* **TASK DIRECTIONS**:
Search for the word "flinks" in the entries. Each line that holds it should be copied.

(Stored entries)
* * *
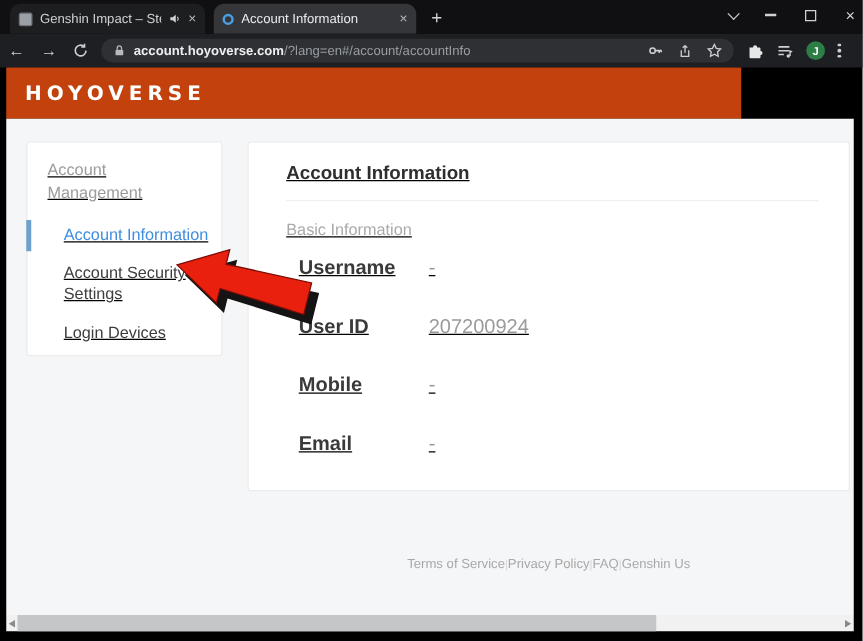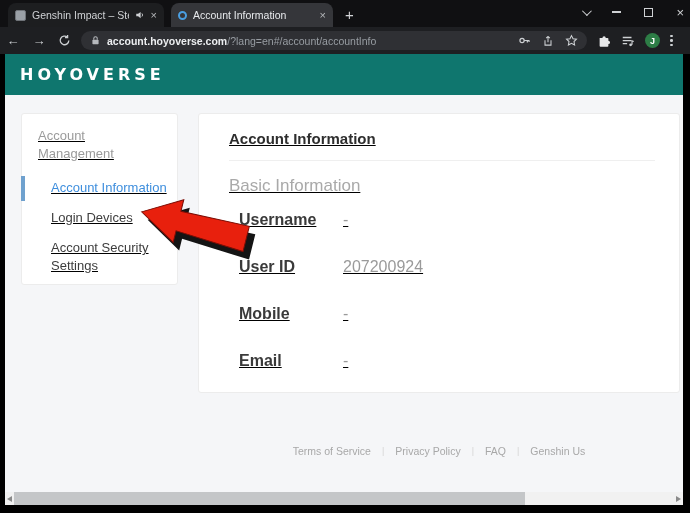--- a/index.html
+++ b/index.html
@@ -33,46 +33,46 @@
   .url .path { color:#989da3; }
   .pill-icons { display:flex; align-items:center; gap:11px; }
   .ticon { display:flex; align-items:center; }
   .ticon svg { display:block; }
   .tb-right { display:flex; align-items:center; gap:10px; margin-left:10px; }
   .avatar { width:15px; height:15px; border-radius:50%; background:#2d7d46; color:#fff; font-size:9px; font-weight:700; display:flex; align-items:center; justify-content:center; }
   .kebab { color:#cdd0d3; font-size:11px; letter-spacing:0; line-height:3px; display:flex; flex-direction:column; gap:2px; }
   .kebab i { width:2.5px; height:2.5px; background:#cdd0d3; border-radius:50%; display:block; }
 
   
-  .brand { left:5px; top:54px; width:678px; height:41px; background:#0f766e; display:flex; align-items:center; }
+  .brand { left:5px; top:54px; width:588px; height:41px; background:#c2410c; display:flex; align-items:center; }
   .logo { color:#fff; font-family:"DejaVu Sans", sans-serif; font-weight:700; font-size:16px; letter-spacing:4px; margin-left:15px; }
 
   
   .page { left:5px; top:95px; width:678px; height:397px; background:#f5f6f8; }
   .panel { position:absolute; background:#fff; border:1px solid #ececec; border-radius:3px;text-decoration:underline; }
   .sidebar { left:16px; top:18px; width:157px; height:172px; }
   .side-title { margin:13px 14px 0 16px; color:#9b9b9b; font-size:13px; line-height:1.35; }
   .nav { margin-top:17px; }
   .nav-item { position:relative; padding:0 10px 0 29px; font-size:13px; line-height:1.32; color:#3d3d3d; margin-bottom:13px; cursor:pointer; }
   .nav-item.active { color:#3e8edd; }
   .nav-item.active .bar { position:absolute; left:-1px; top:-3px; width:3.5px; height:25px; background:#6fa1ce; }
 
   .main { left:193px; top:18px; width:482px; height:280px; }
   .main-title { margin:16px 24px 0 30px; font-size:15px; font-weight:600; color:#2e2e2e; }
   .hr { margin:13px 24px 0 30px; border-top:1px solid #efefef; }
-  .section-label { margin:15px 0 0 30px; font-size:17px; color:#a9a9a9; }
+  .section-label { margin:15px 0 0 30px; font-size:13px; color:#a9a9a9; }
   .rows { margin:15px 0 0 40px; }
   .row { display:flex; margin-bottom:29px; font-size:16px; }
   .row .lbl { width:104px; color:#3a3a3a; font-weight:600; }
   .row .val { color:#9a9a9a; }
 
   .arrow-wrap { left:133px; top:100px; width:122px; height:68px; pointer-events:none; }
 
   .footer { left:193px; top:350px; width:482px; text-align:center; }
-  .flinks { font-size:10.5px; color:#a8a8a8; display:flex; justify-content:center; gap:11px; align-items:center; }
+  .flinks { font-size:10.5px; color:#a8a8a8; display:flex; justify-content:center; align-items:center; }
   .fsep { color:#d5d5d5; font-size:9px; }
   .fcopy { margin-top:9px; font-size:10.5px; color:#c6c6c6; }
   .flink { cursor:pointer; }
 
   
   .hscroll { left:5px; top:492px; width:678px; height:13px; background:#f1f1f1; }
   .thumb { position:absolute; left:9px; top:0; width:511px; height:13px; background:#c4c6c8; }
   .sarrow { position:absolute; top:3.5px; width:0; height:0; border-top:3.5px solid transparent; border-bottom:3.5px solid transparent; }
   .sarrow.left { left:2px; border-right:5px solid #8a8a8a; }
   .sarrow.right { right:2px; border-left:5px solid #8a8a8a; }
@@ -172,24 +172,24 @@
 <div class="abs page">
 
   <div class="panel sidebar">
     <div class="side-title">Account Management</div>
     <div class="nav">
       <div class="nav-item active">
         <span class="bar"></span>
         <span>Account Information</span>
       </div>
       <div class="nav-item">
+        <span>Account Security Settings</span>
+      </div>
+      <div class="nav-item">
         <span>Login Devices</span>
-      </div>
-      <div class="nav-item">
-        <span>Account Security Settings</span>
       </div>
     </div>
   </div>
 
   <div class="panel main">
     <div class="main-title">Account Information</div>
     <div class="hr"></div>
     <div class="section-label">Basic Information</div>
     <div class="rows">
       <div class="row">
* * *
* **ANSWER BOX**:
-  .flinks { font-size:10.5px; color:#a8a8a8; display:flex; justify-content:center; gap:11px; align-items:center; }
+  .flinks { font-size:10.5px; color:#a8a8a8; display:flex; justify-content:center; align-items:center; }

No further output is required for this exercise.